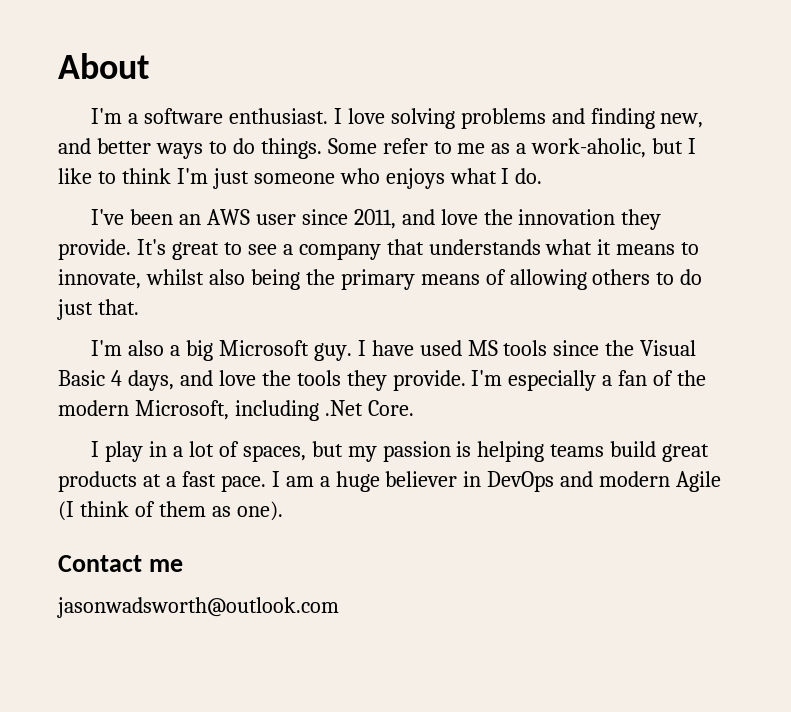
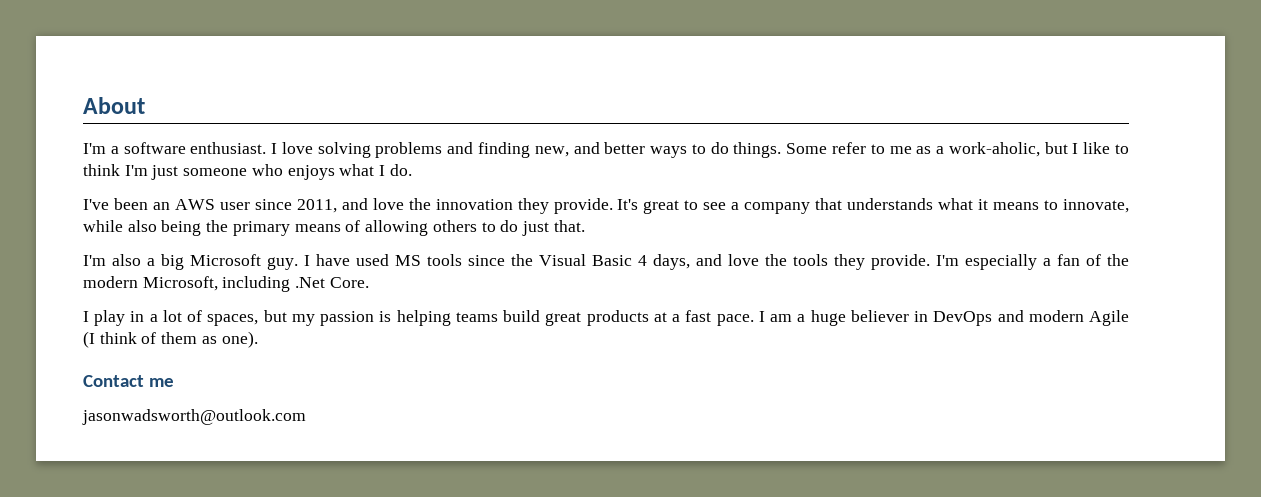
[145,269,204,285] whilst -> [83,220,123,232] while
++++++
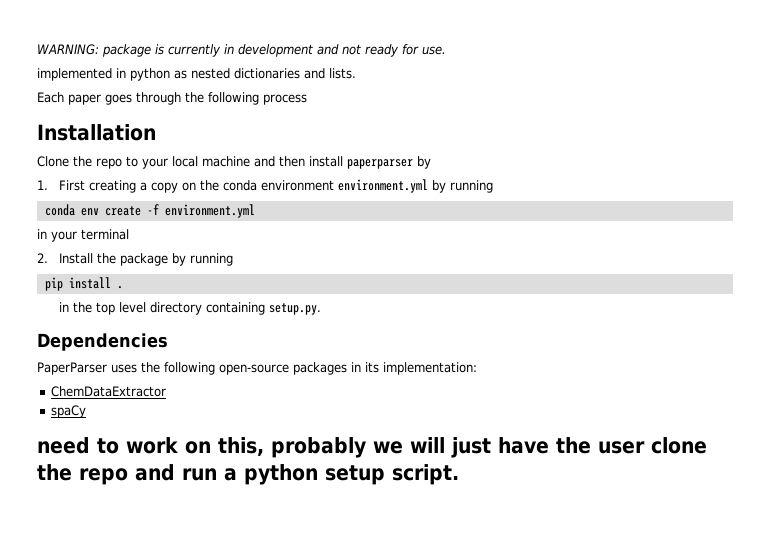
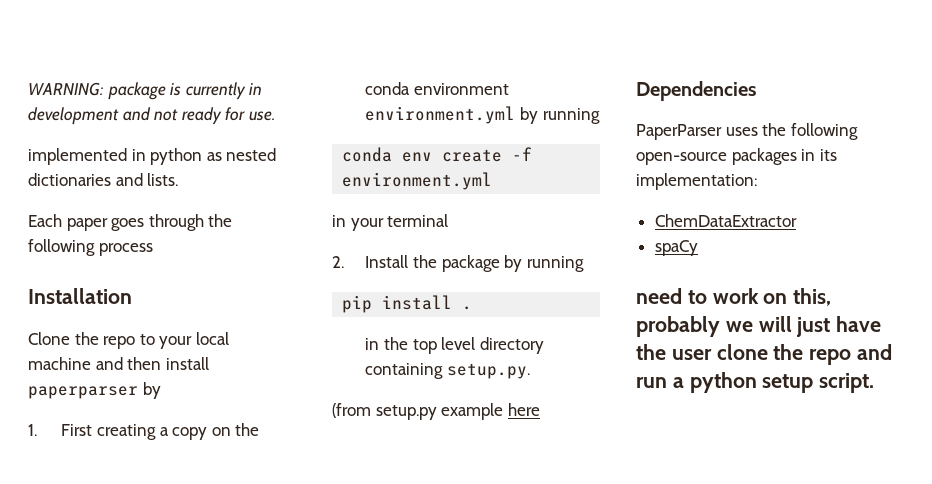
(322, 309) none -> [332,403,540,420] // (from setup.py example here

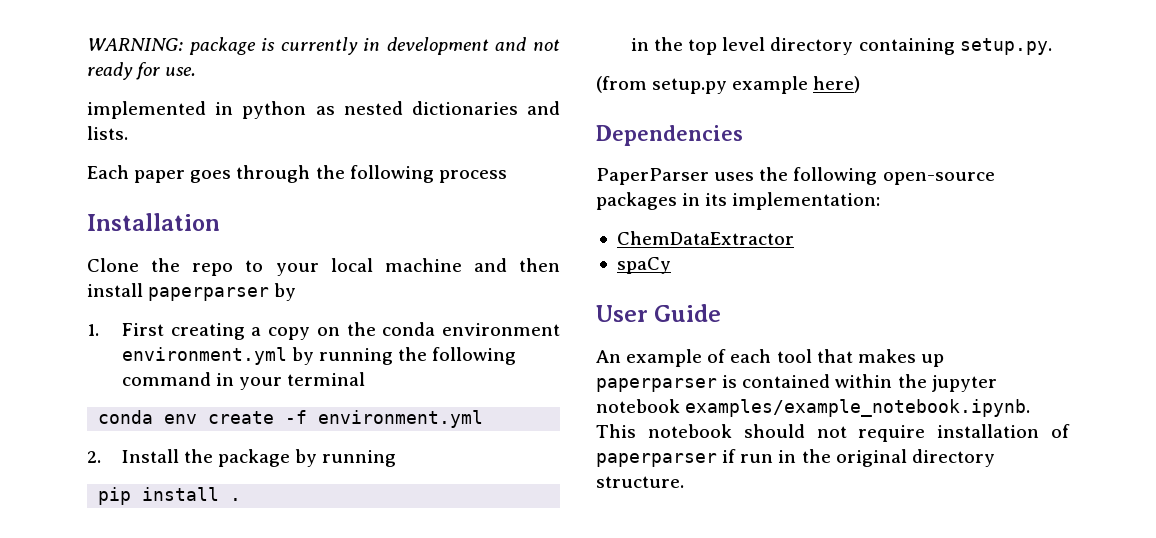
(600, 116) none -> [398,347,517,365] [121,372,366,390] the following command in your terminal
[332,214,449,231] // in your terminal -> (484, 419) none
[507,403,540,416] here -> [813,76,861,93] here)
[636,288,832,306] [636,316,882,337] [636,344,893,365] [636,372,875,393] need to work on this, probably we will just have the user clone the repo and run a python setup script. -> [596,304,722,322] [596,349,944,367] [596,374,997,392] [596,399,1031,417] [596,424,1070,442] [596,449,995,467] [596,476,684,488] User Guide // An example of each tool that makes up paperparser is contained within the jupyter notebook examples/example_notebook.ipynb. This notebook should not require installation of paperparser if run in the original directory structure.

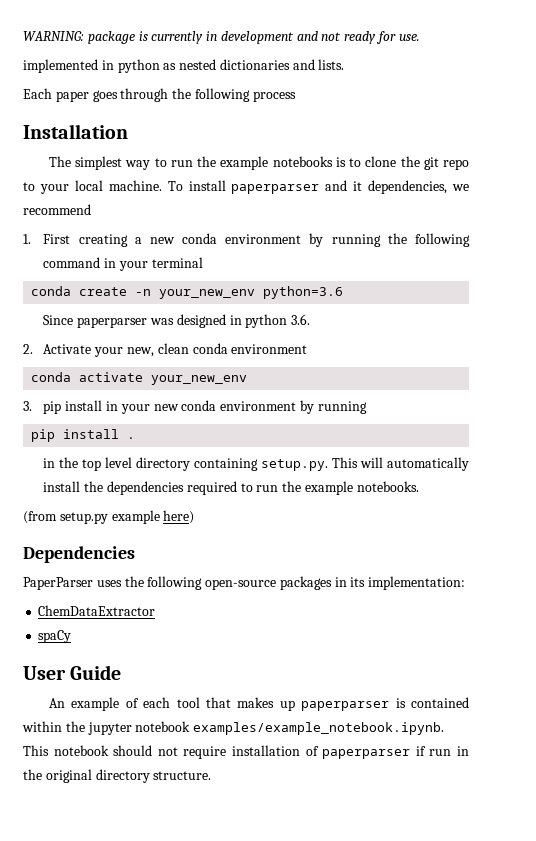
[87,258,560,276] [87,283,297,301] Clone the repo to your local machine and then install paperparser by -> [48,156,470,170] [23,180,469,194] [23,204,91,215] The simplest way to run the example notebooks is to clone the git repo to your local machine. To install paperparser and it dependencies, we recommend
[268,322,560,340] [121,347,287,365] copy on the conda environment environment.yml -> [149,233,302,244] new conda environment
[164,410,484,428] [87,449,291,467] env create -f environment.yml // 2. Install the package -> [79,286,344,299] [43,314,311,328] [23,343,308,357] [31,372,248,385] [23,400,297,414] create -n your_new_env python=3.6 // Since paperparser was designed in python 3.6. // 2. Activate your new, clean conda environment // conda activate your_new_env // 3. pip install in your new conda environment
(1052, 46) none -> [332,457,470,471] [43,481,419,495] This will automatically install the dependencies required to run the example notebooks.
++++++
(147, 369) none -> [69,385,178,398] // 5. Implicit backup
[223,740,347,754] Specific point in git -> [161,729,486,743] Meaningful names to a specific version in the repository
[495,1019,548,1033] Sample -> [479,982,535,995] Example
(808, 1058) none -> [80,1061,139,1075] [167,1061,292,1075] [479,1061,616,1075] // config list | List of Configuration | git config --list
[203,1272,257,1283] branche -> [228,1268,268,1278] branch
++++++
> TASK INSTRUCTIONS:
Every line above from the line with "(147, 369) none" to the line with "[203,1272,257,1283] branche ->" is wanted, ends included; write them out exactly and add no other line.

> REPLY:
(147, 369) none -> [69,385,178,398] // 5. Implicit backup
[223,740,347,754] Specific point in git -> [161,729,486,743] Meaningful names to a specific version in the repository
[495,1019,548,1033] Sample -> [479,982,535,995] Example
(808, 1058) none -> [80,1061,139,1075] [167,1061,292,1075] [479,1061,616,1075] // config list | List of Configuration | git config --list
[203,1272,257,1283] branche -> [228,1268,268,1278] branch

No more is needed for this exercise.